Any advice on how to manage EG kids behaviour???

Thanks ! Lou
Posted By: Kate Re: thank you! - 05/31/10 12:16 AM
Arguing/challenging are horrible problems for us, too. DS7 doesn't do it as much with DH, but I try to come up with logical answers for his problems/questions and it turns into a long drawn out session that never seems to end...unless I happen upon the EXACT answer/response he is seeking. DH doesn't argue at all with him...he gives him one answer and stops. So...that should be my answer for myself: Stop arguing with him! I keep thinking he's going to accept my logic, but he usually does not.

Anyway, sorry, I do not have advice for you...but I hope someone does because I need help, too!! Nan
Posted By: onthegomom Re: thank you! - 05/31/10 12:21 AM
Go on vigourous long hikes in the woods. That does wonders for everyone. Lots of exercise and keep busy, but not over scheduled works for us.

Read books and Davidson Database for ideas. A major perspective change for me was reading a book that helps with sensitive kids -Children are from heaven. (It's not religious)

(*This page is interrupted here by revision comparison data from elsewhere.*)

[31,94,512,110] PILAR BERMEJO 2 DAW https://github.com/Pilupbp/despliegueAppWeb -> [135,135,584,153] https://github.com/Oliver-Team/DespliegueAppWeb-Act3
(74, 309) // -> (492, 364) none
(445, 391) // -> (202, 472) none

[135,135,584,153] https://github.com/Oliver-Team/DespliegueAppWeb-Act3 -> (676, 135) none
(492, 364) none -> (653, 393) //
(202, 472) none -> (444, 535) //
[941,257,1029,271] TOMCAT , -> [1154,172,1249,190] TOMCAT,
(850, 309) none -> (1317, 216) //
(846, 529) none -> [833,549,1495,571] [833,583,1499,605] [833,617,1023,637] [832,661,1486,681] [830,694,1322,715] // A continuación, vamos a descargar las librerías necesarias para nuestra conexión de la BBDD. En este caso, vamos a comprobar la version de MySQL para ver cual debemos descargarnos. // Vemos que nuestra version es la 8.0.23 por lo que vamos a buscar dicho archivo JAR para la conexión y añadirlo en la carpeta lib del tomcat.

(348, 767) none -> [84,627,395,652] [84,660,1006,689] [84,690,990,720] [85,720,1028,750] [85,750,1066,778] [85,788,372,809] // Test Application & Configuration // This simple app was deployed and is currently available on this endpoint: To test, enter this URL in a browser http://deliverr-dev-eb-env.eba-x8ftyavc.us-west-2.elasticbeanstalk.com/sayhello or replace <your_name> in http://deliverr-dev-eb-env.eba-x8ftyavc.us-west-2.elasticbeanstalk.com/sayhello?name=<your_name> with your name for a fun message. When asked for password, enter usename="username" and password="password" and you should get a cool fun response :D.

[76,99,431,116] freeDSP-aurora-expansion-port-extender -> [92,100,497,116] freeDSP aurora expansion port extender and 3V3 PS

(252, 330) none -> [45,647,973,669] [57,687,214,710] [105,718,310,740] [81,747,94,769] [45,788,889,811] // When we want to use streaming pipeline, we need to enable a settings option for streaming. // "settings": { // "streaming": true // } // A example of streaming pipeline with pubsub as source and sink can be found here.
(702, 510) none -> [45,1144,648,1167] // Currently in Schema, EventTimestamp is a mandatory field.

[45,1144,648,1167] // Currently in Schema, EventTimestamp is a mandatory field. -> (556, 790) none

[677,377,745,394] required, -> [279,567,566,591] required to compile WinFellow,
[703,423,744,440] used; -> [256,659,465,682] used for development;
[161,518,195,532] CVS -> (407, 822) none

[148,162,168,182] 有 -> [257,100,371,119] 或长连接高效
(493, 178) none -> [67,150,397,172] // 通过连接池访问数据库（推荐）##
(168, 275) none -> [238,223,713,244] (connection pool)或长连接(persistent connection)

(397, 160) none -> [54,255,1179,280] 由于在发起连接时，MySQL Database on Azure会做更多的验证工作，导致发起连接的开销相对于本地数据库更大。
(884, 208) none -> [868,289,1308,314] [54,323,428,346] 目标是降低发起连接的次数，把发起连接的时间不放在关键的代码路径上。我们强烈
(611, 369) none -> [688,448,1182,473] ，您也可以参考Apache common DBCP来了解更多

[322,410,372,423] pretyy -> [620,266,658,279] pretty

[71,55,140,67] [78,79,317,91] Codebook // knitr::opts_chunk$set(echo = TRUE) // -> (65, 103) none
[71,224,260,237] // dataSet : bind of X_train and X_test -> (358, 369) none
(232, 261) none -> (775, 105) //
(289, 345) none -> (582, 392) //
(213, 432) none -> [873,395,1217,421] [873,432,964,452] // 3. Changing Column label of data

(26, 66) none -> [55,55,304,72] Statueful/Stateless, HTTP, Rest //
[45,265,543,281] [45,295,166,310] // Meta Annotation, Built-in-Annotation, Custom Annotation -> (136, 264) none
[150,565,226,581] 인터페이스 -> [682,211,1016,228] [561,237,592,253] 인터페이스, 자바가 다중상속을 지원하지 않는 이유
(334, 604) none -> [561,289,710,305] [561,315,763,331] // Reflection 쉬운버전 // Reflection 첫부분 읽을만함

One on one attention goes a long way too. I can see the difference in my kids behavior when they don't get enough.

Bad behavior can be dealt with time outs and sometime I make my child anwser a questionaire I make up to reflect on what he did.

Try to ignore as much bad behavior as you can and give a disappointed look for behavior. Be interested in desirable behavior and remind him to be proud of his efforts.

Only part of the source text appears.